Medidas de seguridad tomadas tras la clausura de las entradas y salidas del área después de que el Hospital Sardar Mohammad Dawood Khan fuera alcanzado por dos bombas en la capital de Afganistán. (Foto de Sayed Khodaiberdi Sadat / Agencia Anadolu a través de Getty Images)

En 2021 se cerró un capítulo de la tragedia que sufre desde hace décadas Afganistán, pero comenzó otro. Con la toma del poder por parte de los talibanes en agosto, empezó a verse cada vez más cerca una catástrofe humanitaria. Los datos de la ONU indican que pueden morir de hambre millones de niños. Y gran parte de la culpa es de los líderes occidentales.

La victoria de los talibanes fue rápida pero preparada desde hacía mucho tiempo. Hace años —y especialmente desde principios de 2020, cuando Washington firmó con ellos un acuerdo por el que se comprometía a retirar sus tropas— que los insurgentes avanzaban por las zonas rurales y rodeaban las capitales provinciales y de distrito. En la primavera y el verano de 2021 empezaron a apoderarse de los pueblos y ciudades y a convencer a muchos jefes del Ejército afgano, desmoralizados por el inminente final de la ayuda occidental, de que se rindieran. El gobierno cayó a mediados de agosto y los talibanes entraron en Kabul casi sin luchar. Fue un final sorprendente para un orden político que las potencias occidentales habían tratado de ayudar a construir durante dos décadas.

La reacción del mundo consistió en paralizar los bienes del Estado afgano, interrumpir la ayuda presupuestaria y, solo por motivos humanitarios, aliviar de manera limitada las sanciones a las que están sujetos los talibanes por parte de Naciones Unidas y los países occidentales.

El nuevo gobierno no puede pagar a los funcionarios. La economía se ha hundido. El sector financiero está paralizado. Y todo ello se une a una sequía implacable. Aunque, en general, la violencia es inferior a la que había hace un año, los talibanes afrontan una lucha feroz contra el brazo local del Estado Islámico.

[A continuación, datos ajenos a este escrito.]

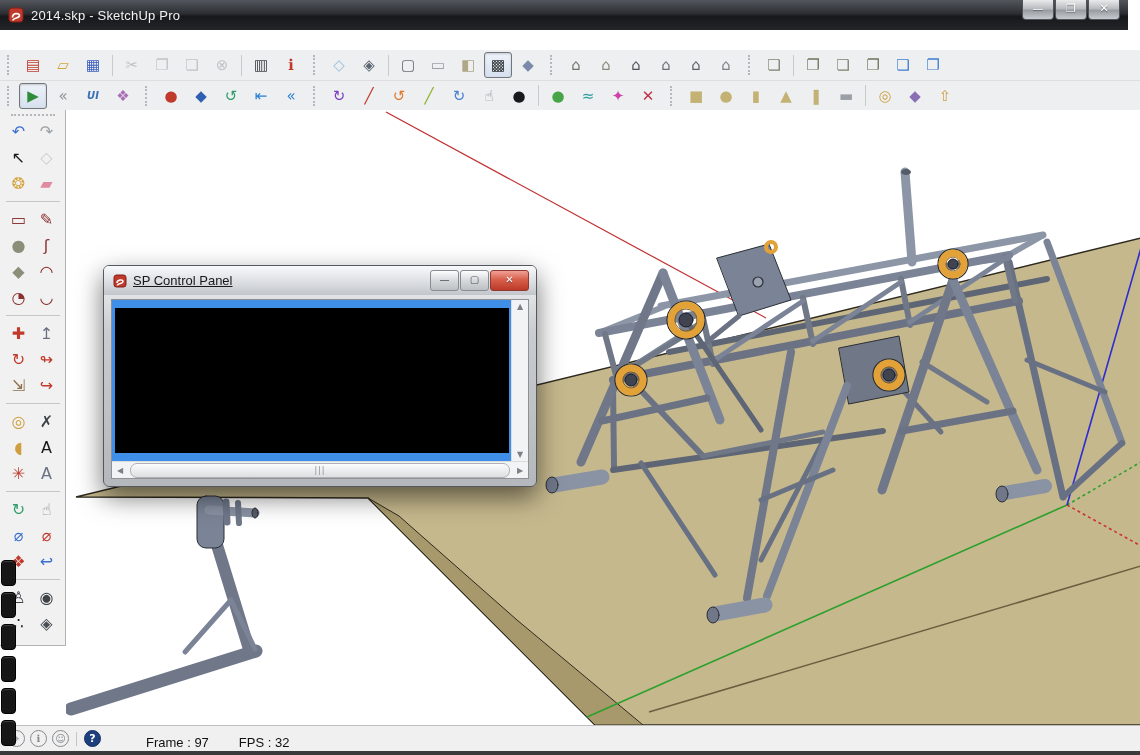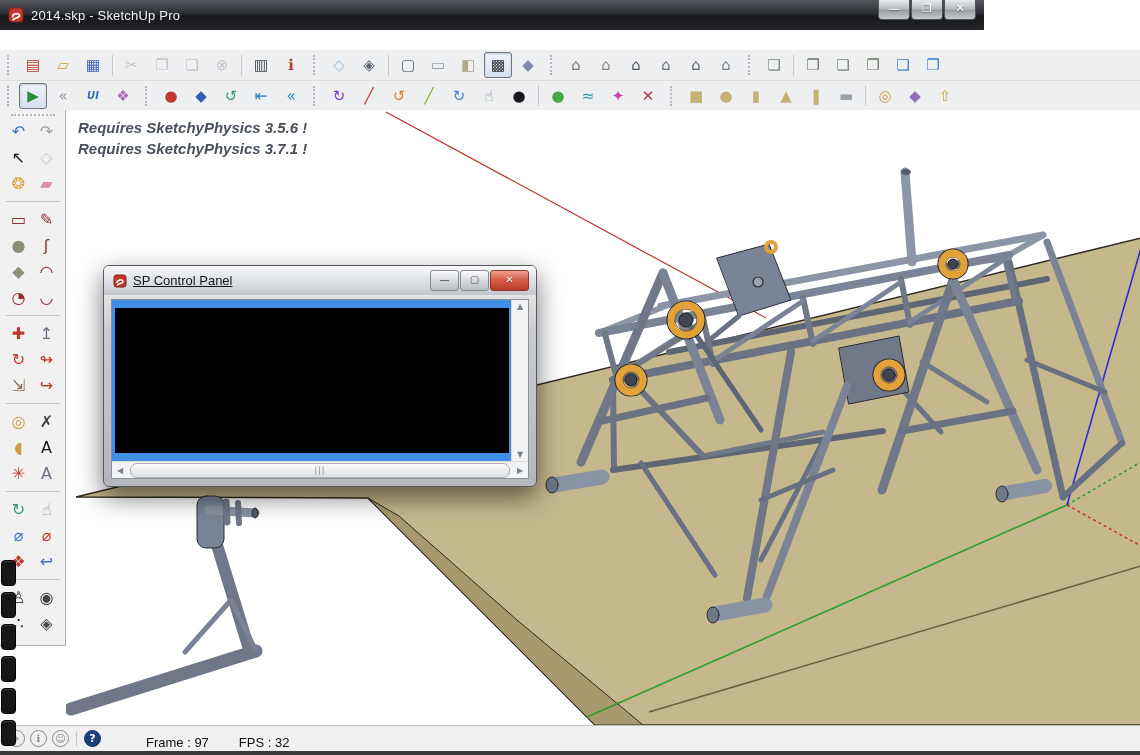--- a/index.html
+++ b/index.html
@@ -6,7 +6,7 @@
   #app{position:relative;width:1140px;height:755px;background:#fff;overflow:hidden;
        font-family:"Liberation Sans",sans-serif;-webkit-font-smoothing:antialiased;}
   
-  .titlebar{position:absolute;left:0;top:0;width:984px;height:30px;
+  .titlebar{position:absolute;left:0;top:0;width:1128px;height:30px;
     background:linear-gradient(#53575d,#2b2e32 45%,#17181b 55%,#232529);
     display:flex;align-items:center;color:#f2f2f2;}
   .titlebar .app-icon{margin:0 7px 0 8px;display:flex;}

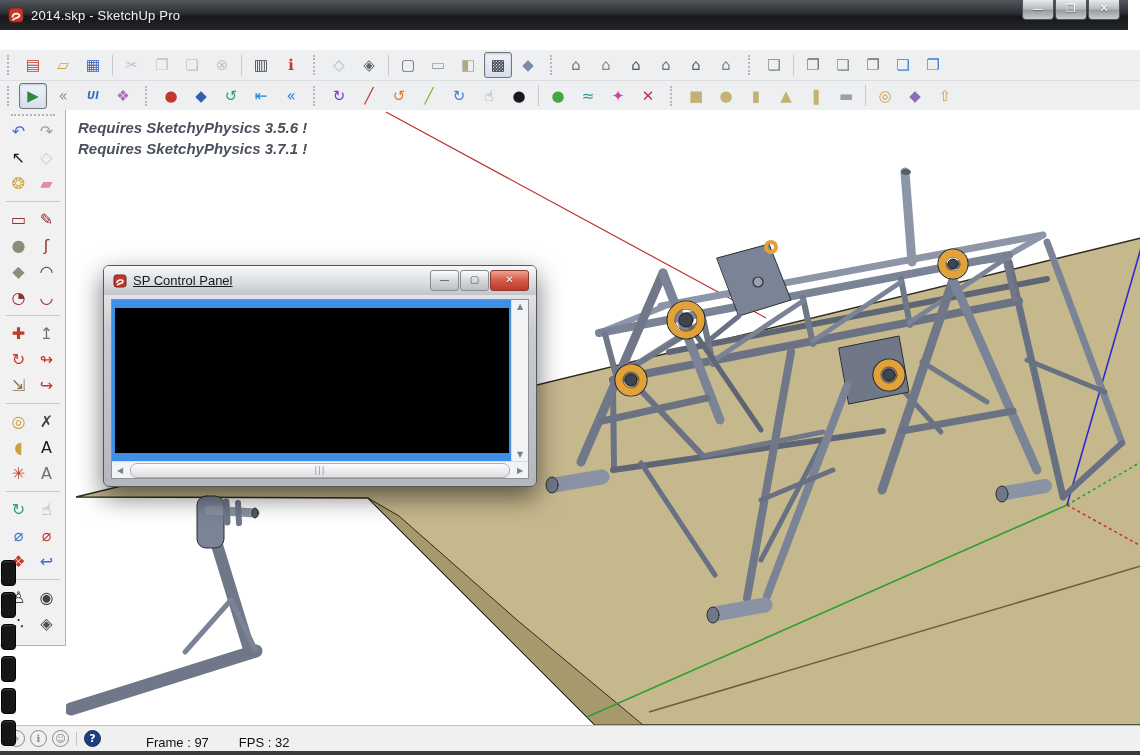--- a/index.html
+++ b/index.html
@@ -358,10 +358,6 @@
         <ellipse cx="254" cy="513" rx="3" ry="5" fill="#555c68" stroke="#2b2e34" stroke-width="1"></ellipse>
       </g>
     </svg>
-    <div class="vp-messages">
-      <div>Requires SketchyPhysics 3.5.6 !</div>
-      <div>Requires SketchyPhysics 3.7.1 !</div>
-    </div>
   </div>
 
   <div class="sp-window">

El régimen no ha hecho mucho por congraciarse con los donantes. Los miembros del gobierno provisional son casi exclusivamente talibanes, no hay ninguna mujer y son sobre todo de etnia pastún. Las primeras decisiones, en especial el cierre de los colegios para niñas en muchas provincias, provocaron la indignación internacional (posteriormente han vuelto a abrir algunas). Hay noticias de que se han llevado a cabo ejecuciones extrajudiciales de antiguos soldados y agentes de policía.

No obstante, la situación de los afganos es sobre todo responsabilidad de los gobernantes occidentales. La brusca interrupción de fondos dirigidos a un Estado que depende por completo de la ayuda ha tenido consecuencias devastadoras. La ONU calcula que 23 millones de personas, más de la mitad de la población, van a padecer hambre este invierno. La ayuda humanitaria no puede evitar por sí sola esa catástrofe. Los donantes están dilapidando los logros que su dinero había ayudado a obtener durante los dos últimos decenios, especialmente en materia de salud y educación.

Hay otra forma de hacer las cosas. Las instituciones financieras internacionales, que no han enviado más que una mínima parte de los casi 2.000 millones de dólares destinados a Afganistán, tienen que desembolsar el resto. La ONU y Estados Unidos, que han levantado algunas sanciones para permitir la llegada de la ayuda humanitaria, deben dar un paso más y relajar las restricciones para que sea posible la actividad económica regular. Y Biden debe liberar los activos afganos paralizados, empezando por un tramo inicial para tantear el terreno.

Si la Casa Blanca no quiere dar ese paso para no sostener al gobierno de los talibanes, los canjes de divisas bajo supervisión internacional podrían inyectar dólares en la economía. La prioridad tiene que ser apoyar a la sanidad, el sistema educativo, la provisión de alimentos y otros servicios esenciales, aunque para ello los responsables políticos occidentales tengan que colaborar con los ministerios talibanes.

La otra opción es dejar morir a los afganos, incluidos millones de niños. De todos los errores que ha cometido Occidente en Afganistán, ese dejaría la huella más espantosa.